From time to time the Original Sixteen to One Mine, Inc. (the Company), will make written and oral forward-looking statements about matters that involve risks and uncertainties that could cause actual results to differ materially from projected results. Important factors that could cause actual results to differ materially include, among others:

- Fluctuations in the market prices of gold
- General domestic and international economic and political conditions
- Unexpected geological conditions or rock stability conditions resulting in cave-ins, flooding, rock-bursts or rock slides
- Difficulties associated with managing complex operations in remote areas
- Unanticipated milling and other processing problems
- The speculative nature of mineral exploration
- Environmental risks
- Changes in laws and government regulations, including those relating to taxes and the environment
- The availability and timing of receipt of necessary governmental permits and approval relating to operations, expansion of operations, and financing of operations
- Fluctuations in interest rates and other adverse financial market conditions
- Other unanticipated difficulties in obtaining necessary financing with specifications or expectations
- Labor relations
- Accidents
- Unusual weather or operating conditions
- Force majeure events
- Other risk factors described from time to time in the Original Sixteen to One Mine, Inc., filings with the Securities and Exchange Commission

Many of these factors are beyond the Company's ability to control or predict. Investors are cautioned not to place undue reliance on forward-looking statements. The Company disclaims any intent or obligation to update its forward-looking statements, whether as a result of receiving new information, the occurrence of future events or otherwise.

ITEM 4 CONTROLS AND PROCEDURES

See notes to financial statements.

PART II

ITEM 1 LEGAL PROCEEDINGS

The Company filed a petition for review with the United States court of Appeals for the Ninth Circuit, accepted July 12, 2016. File number is: No. 16-72349.

Original Sixteen to One Mine, Inc. (operator) and its miners (WE) have been adversely affected by an order of the Federal Mine Safety and Health Review Commission (FMSHRC) under the Federal Mine Safety and Health Act of 1977, Public Law 91-173 (ACT).

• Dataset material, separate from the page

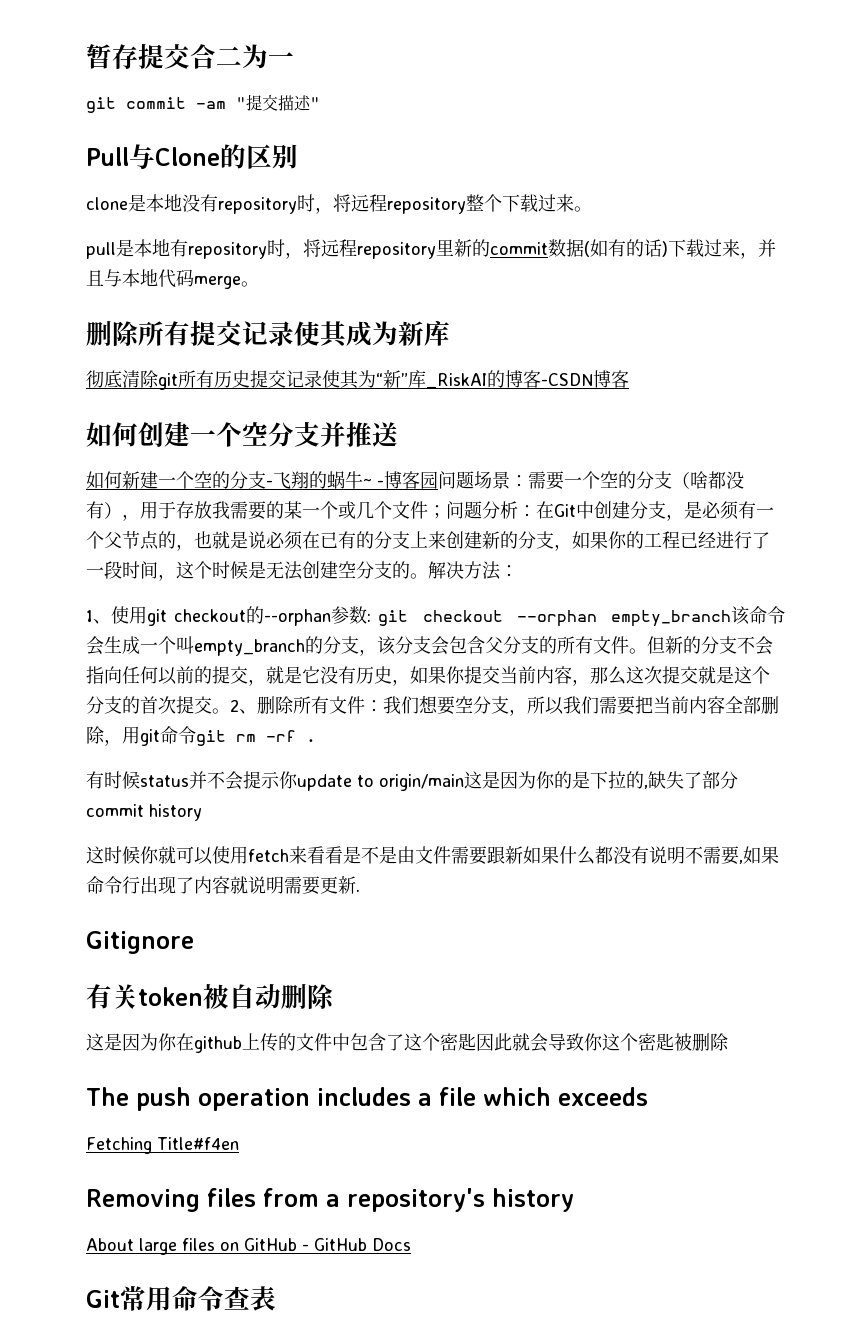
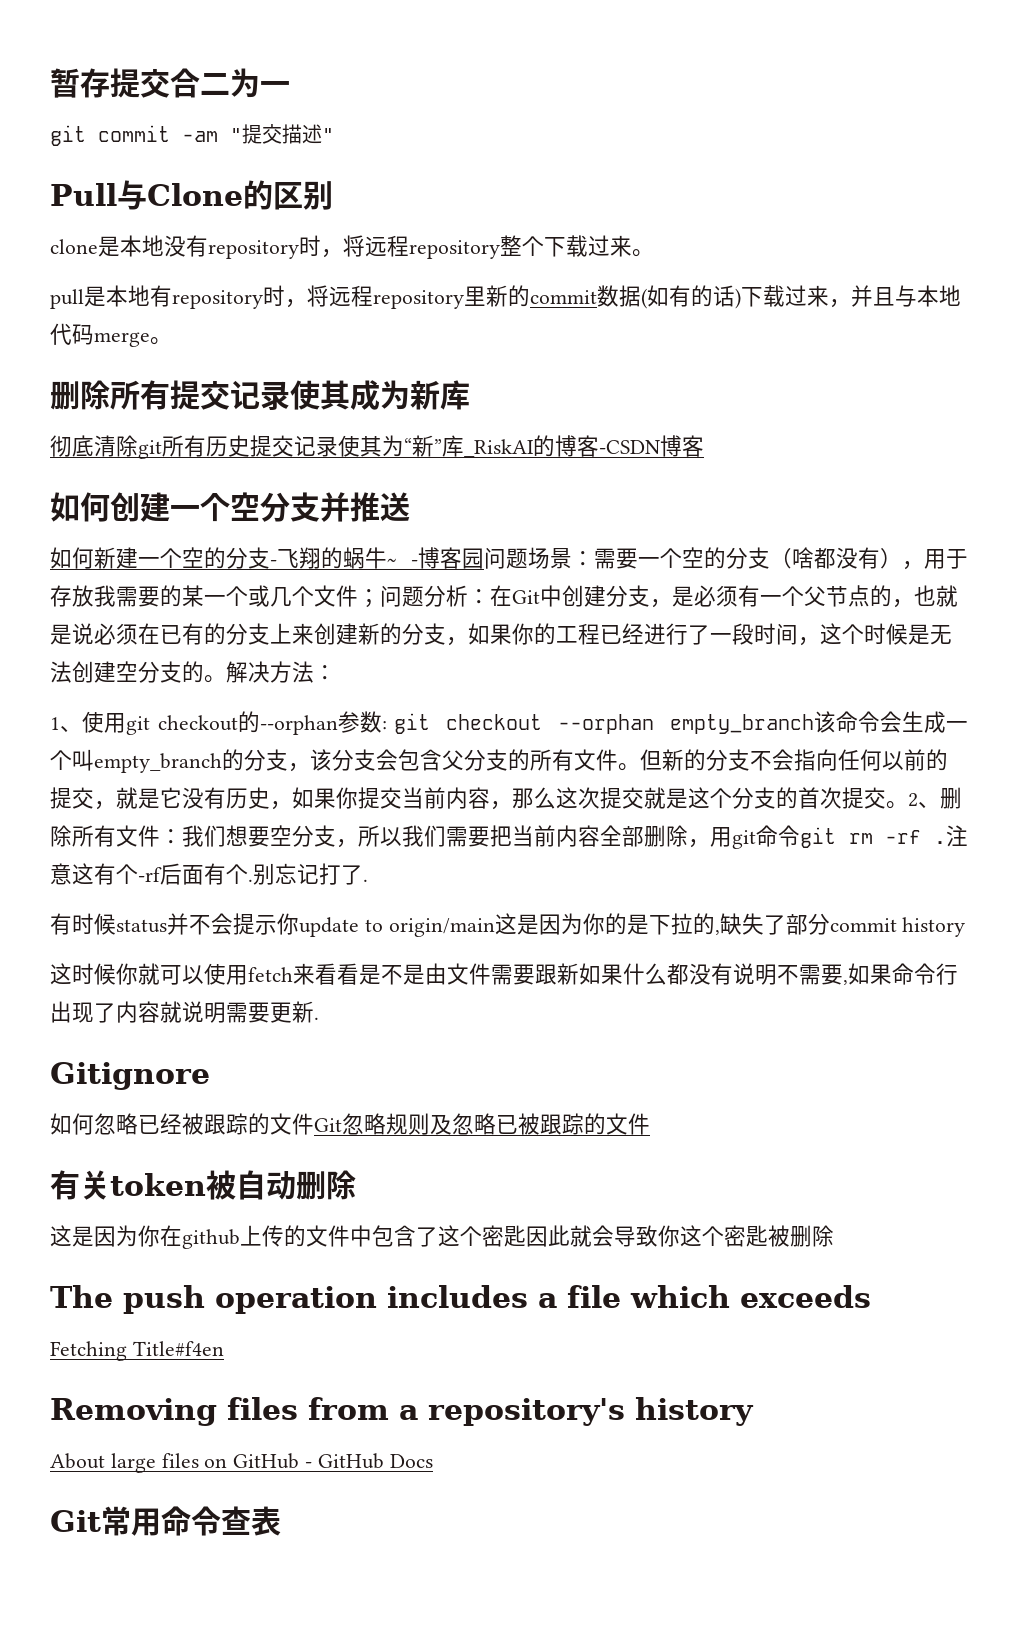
+ 注意这有个-rf后面有个.别忘记打了.
+ 如何忽略已经被跟踪的文件Git忽略规则及忽略已被跟踪的文件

WE ask for a review of such order in your court in our district, the Ninth Circuit. WE pray that the order be modified or set aside as allowed in Sec.106. (a)(1) of the ACT.

Citations were written outside of the law specified in SEC 4 under the heading, MINES SUBJECT TO ACT: Each coal or other mine, the products of which enter commerce, or the operations or products of which affect commerce, and each operator of such mine, and every miner in such mine shall be subject to the provisions of the ACT.

The Secretary of Labor is designated to carry out the intents by Congress of ACT, SEC. 2. Congress declares the importance of our most precious resource the miner. The Mine Safety and Health Administration (MSHA) was established to carryout CFR 30 Mineral Resources and issue citations. During the public hearing for citations, MSHA placed no supportive testimony to refute its position that Plumbago meets the requirement for regulations under ACT. No case rulings to support the Administrative Law Judge (ALJ) or FMSHRC decisions are entered into the record.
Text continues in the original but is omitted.